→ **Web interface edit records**
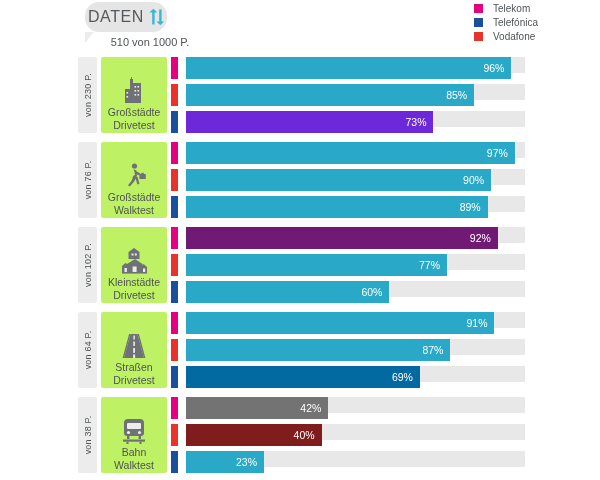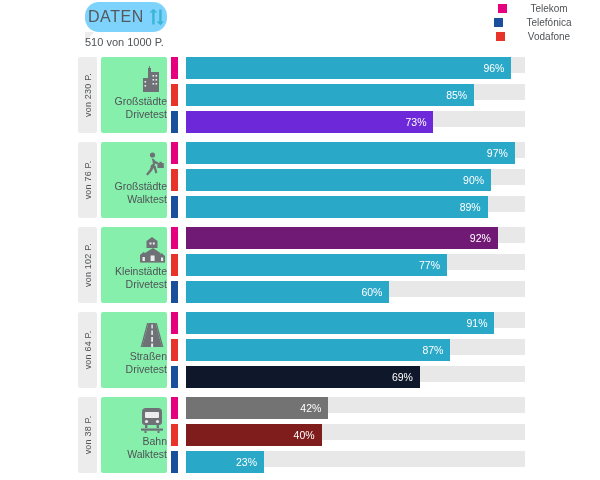"DATEN" #daten-badge { background: #7dd3fc -> #e5e5e5 }
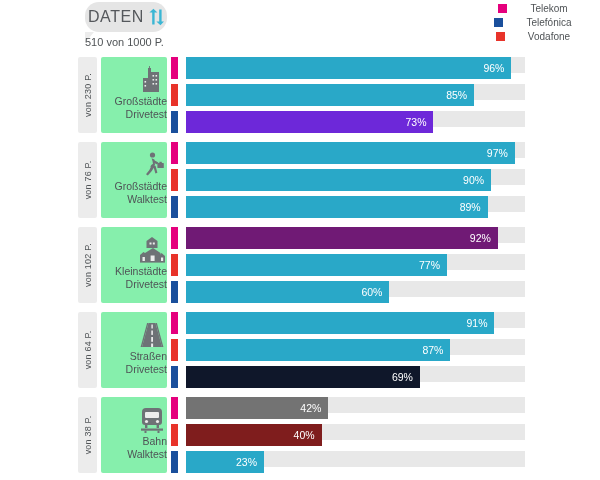"Telekom" .legend-row { gap: 23px -> 10px; justify-content: center -> none }
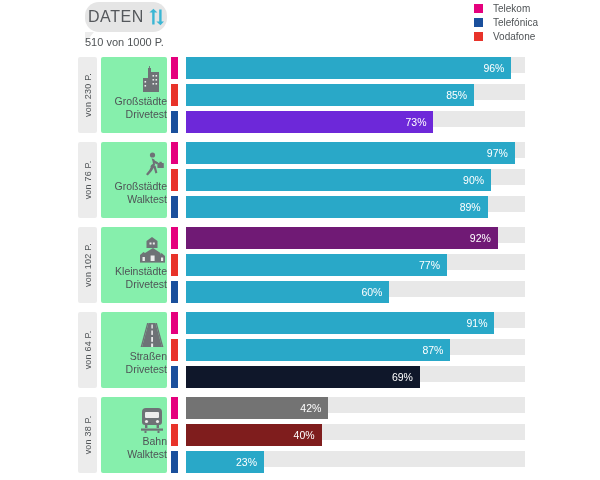"510 von 1000 P." #points-label { text-align: none -> center }
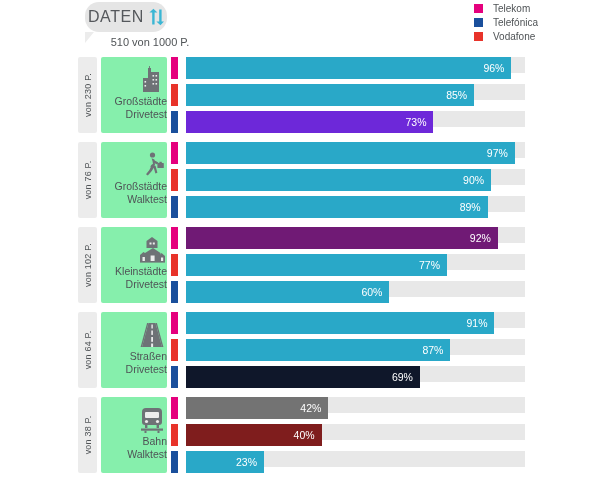"Großstädte" .row-cat { align-items: flex-end -> center; background: #86efac -> #bef264; padding-top: 8px -> 19px }
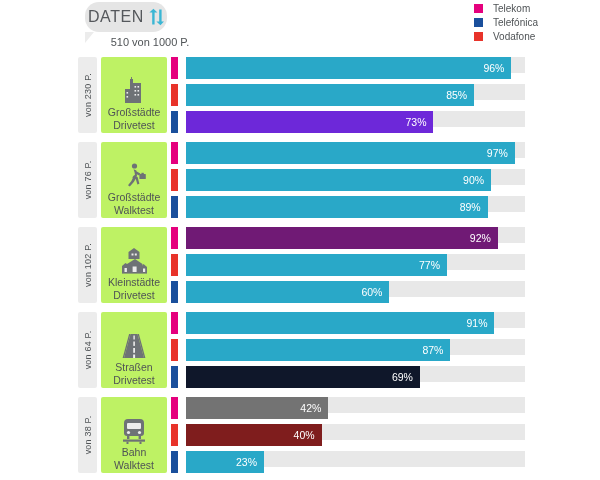"69%" span.fill { background: #0f172a -> #0369a1 }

→ **What you should do**
Could you reproduce every entry exactly, leaving out the pictures?

→ **Exercise answer**
"DATEN" #daten-badge { background: #7dd3fc -> #e5e5e5 }
"Telekom" .legend-row { gap: 23px -> 10px; justify-content: center -> none }
"510 von 1000 P." #points-label { text-align: none -> center }
"Großstädte" .row-cat { align-items: flex-end -> center; background: #86efac -> #bef264; padding-top: 8px -> 19px }
"69%" span.fill { background: #0f172a -> #0369a1 }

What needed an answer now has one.